The title of the article was Cool Collectible Cars from the 1980’s – $15,000 or less. In the title, there is a picture of 1988 Porsche 924S, my favorite model and year. Wow. Jonathan Klinger, vice-president of public relations for Hagerty Classic Car Insurance, was interviewed for the article. (Hagerty is one of the leaders for classic car valuation.)
In the article he outlines several cars from the 80’s that are either holding their value or increasing in value. American, European and Japanese cars are listed, including the 84-93 BMW 3 Series, the 82-92 Chevrolet Camaro (?), the 83-88 Monte Carlo as well as the 87-93 Mustang. From the SUV lineup, the 81-93 Dodge Ramcharger and the 80-86 Ford Bronco were mentioned, and the Toyota MR2 from 84-89 made the list.
Here is what they said about the Porsche 924, 1977-1988…
Acknowledging that the 924 doesn’t get a lot of love from the Porsche purists, he also mentions that the early cars were not “especially powerful.” That said, they say that the “924 offers fun driving dynamics and Porsche’s elite build qualify for a faction of the $30,000-plus they would have to pay for a 1980’s-era Porsche 911.” While the article does not differentiate between the early 924 and the 87-88 924S, they do say that prices range from “$6,700 in good condition to $16,500 in top condition.”
Not that I didn’t believe him, I wanted some verification.

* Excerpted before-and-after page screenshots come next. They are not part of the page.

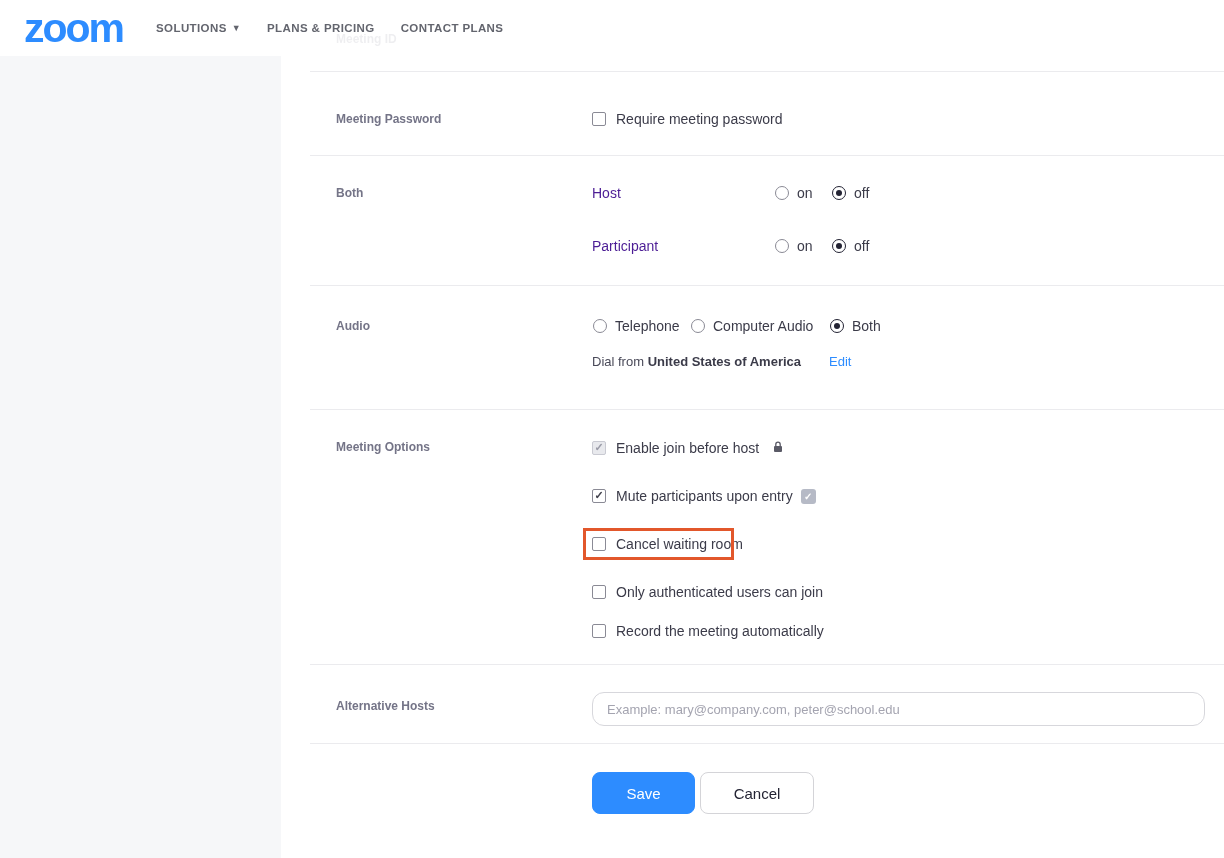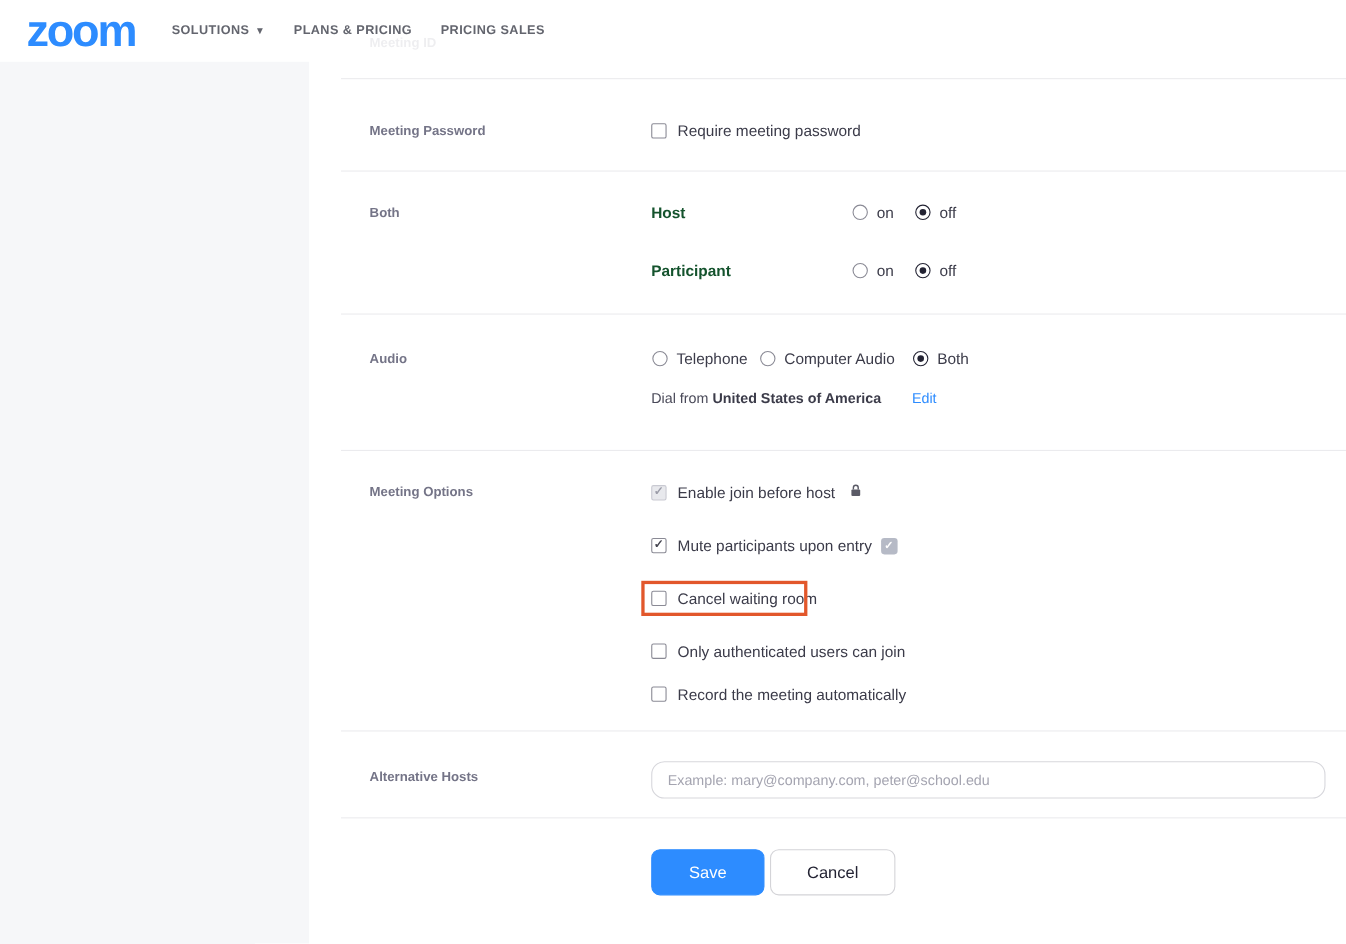--- a/index.html
+++ b/index.html
@@ -194,7 +194,7 @@
         <span>PLANS &amp; PRICING</span>
       </div>
       <div class="nav-item">
-        <span>PRICING SALES</span>
+        <span>CONTACT PLANS</span>
       </div>
     </div>
   </div>

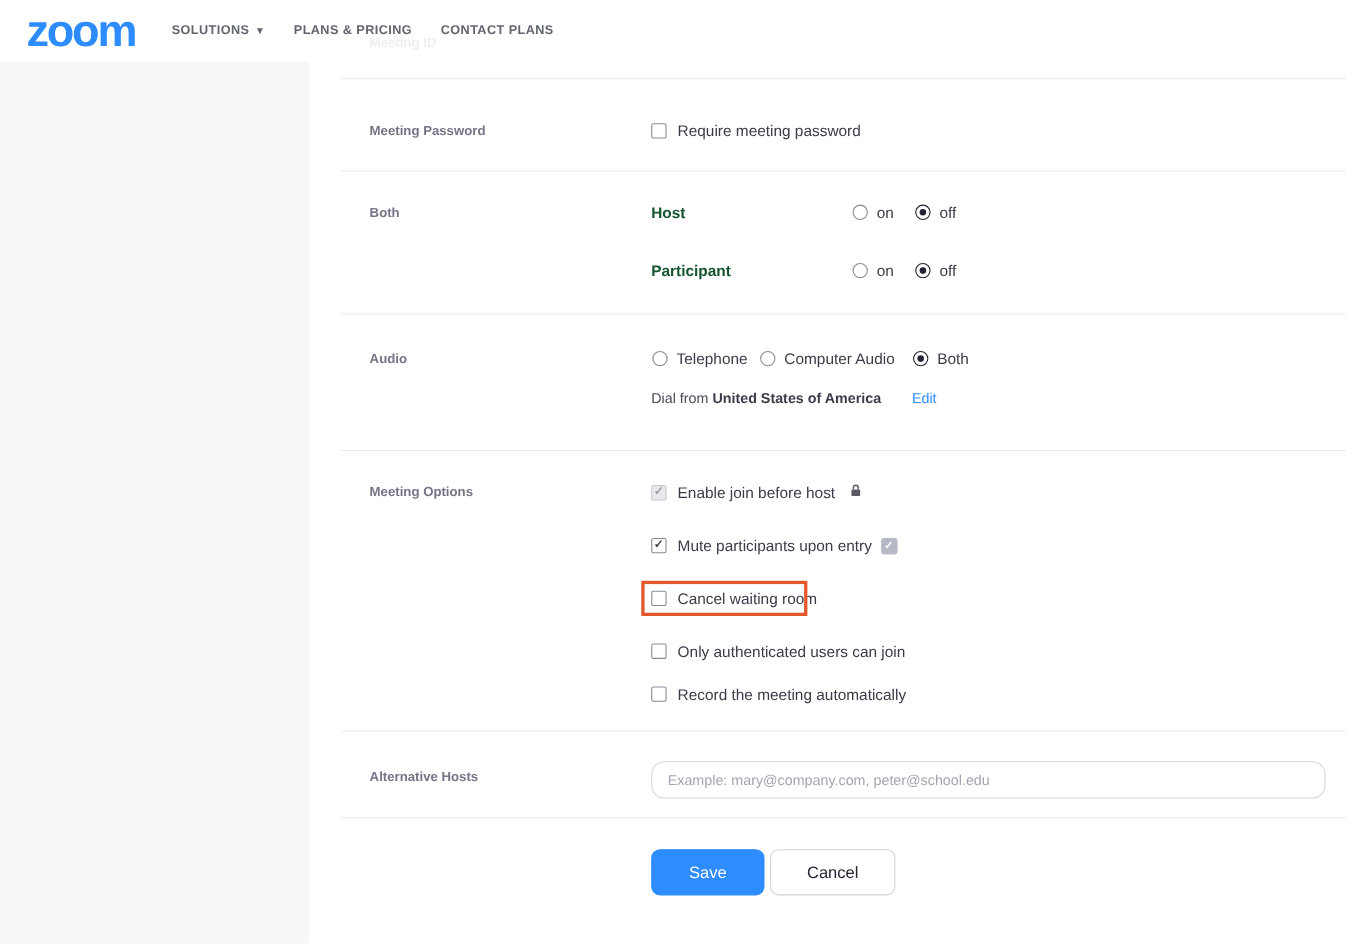--- a/index.html
+++ b/index.html
@@ -27,7 +27,7 @@
   #row-actions{top:744px;height:114px;border-bottom:none;}
 
   .row-label{position:absolute;left:26px;font-size:12px;font-weight:bold;color:#747487;line-height:16px;}
-  .sub-label{font-size:14px;font-weight:bold;color:#14532d;line-height:16px;}
+  .sub-label{font-size:14px;font-weight:normal;color:#4c1d95;line-height:16px;}
   .controls{position:absolute;left:282px;right:20px;}
 
   .opt-text{font-size:14px;color:#3b3b49;line-height:16px;}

Looking at “sold” prices on BringATrailer.com, clean, original-spec 924’s are bringing $6K to $10K – both normally-aspirated and Turbo models. The key seems to be originality – a good clean car with no rust, no modifications and original-spec interiors are king. These prices were unheard-of just a few years ago. A clean 1980 924 could be had for under $3,000, and we are seeing 86-91 944 models bringing two and three times the price that they would have garnered five years ago.

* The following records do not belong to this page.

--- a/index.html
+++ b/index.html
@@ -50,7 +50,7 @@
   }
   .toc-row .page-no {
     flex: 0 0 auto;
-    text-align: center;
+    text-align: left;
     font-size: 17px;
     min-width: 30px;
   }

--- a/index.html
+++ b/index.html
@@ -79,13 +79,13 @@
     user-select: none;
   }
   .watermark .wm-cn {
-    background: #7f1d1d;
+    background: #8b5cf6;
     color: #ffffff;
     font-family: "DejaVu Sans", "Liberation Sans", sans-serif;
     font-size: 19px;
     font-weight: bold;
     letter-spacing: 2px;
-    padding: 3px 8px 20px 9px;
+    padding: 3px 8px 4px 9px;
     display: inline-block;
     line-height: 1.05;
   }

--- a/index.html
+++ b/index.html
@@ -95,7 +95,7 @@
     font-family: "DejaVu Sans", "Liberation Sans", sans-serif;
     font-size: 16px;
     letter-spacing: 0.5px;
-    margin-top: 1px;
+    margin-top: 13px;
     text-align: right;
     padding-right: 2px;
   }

Surprisingly, the 924S is not bringing these kinds of prices for similar cars. $4,000 to $7,500 are about it, although one really clean 924S sold for $10,000.
What is driving this trend towards clean early 924 cars? They’re not super-cheap, and we know that they are somewhat underpowered. But they are good-handling Porsches, with some of the more modern amenities, such as air conditioning. They can haul groceries and have enough room for a couple of chairs and a cooler for car shows. And the styling of the 924, 924S and 944 is timeless – they have not aged like other cars. And think of the prices for the 914 – they hit bottom, then the prices for clean, rust-free original cars started to climb.
So this seems like an ideal time to be diving into the 924S/944 business. People want to restore and renew their older cars, bring them back to life, and make them “as delivered” again – and they need parts and advice. Time will tell if I am making the right decision. But, even if sales are not that great, I am doing what I want to do in retirement – play with cars.
Keep your eyes open on the local ads and even Craigslist – a diamond in the rough might be hiding there.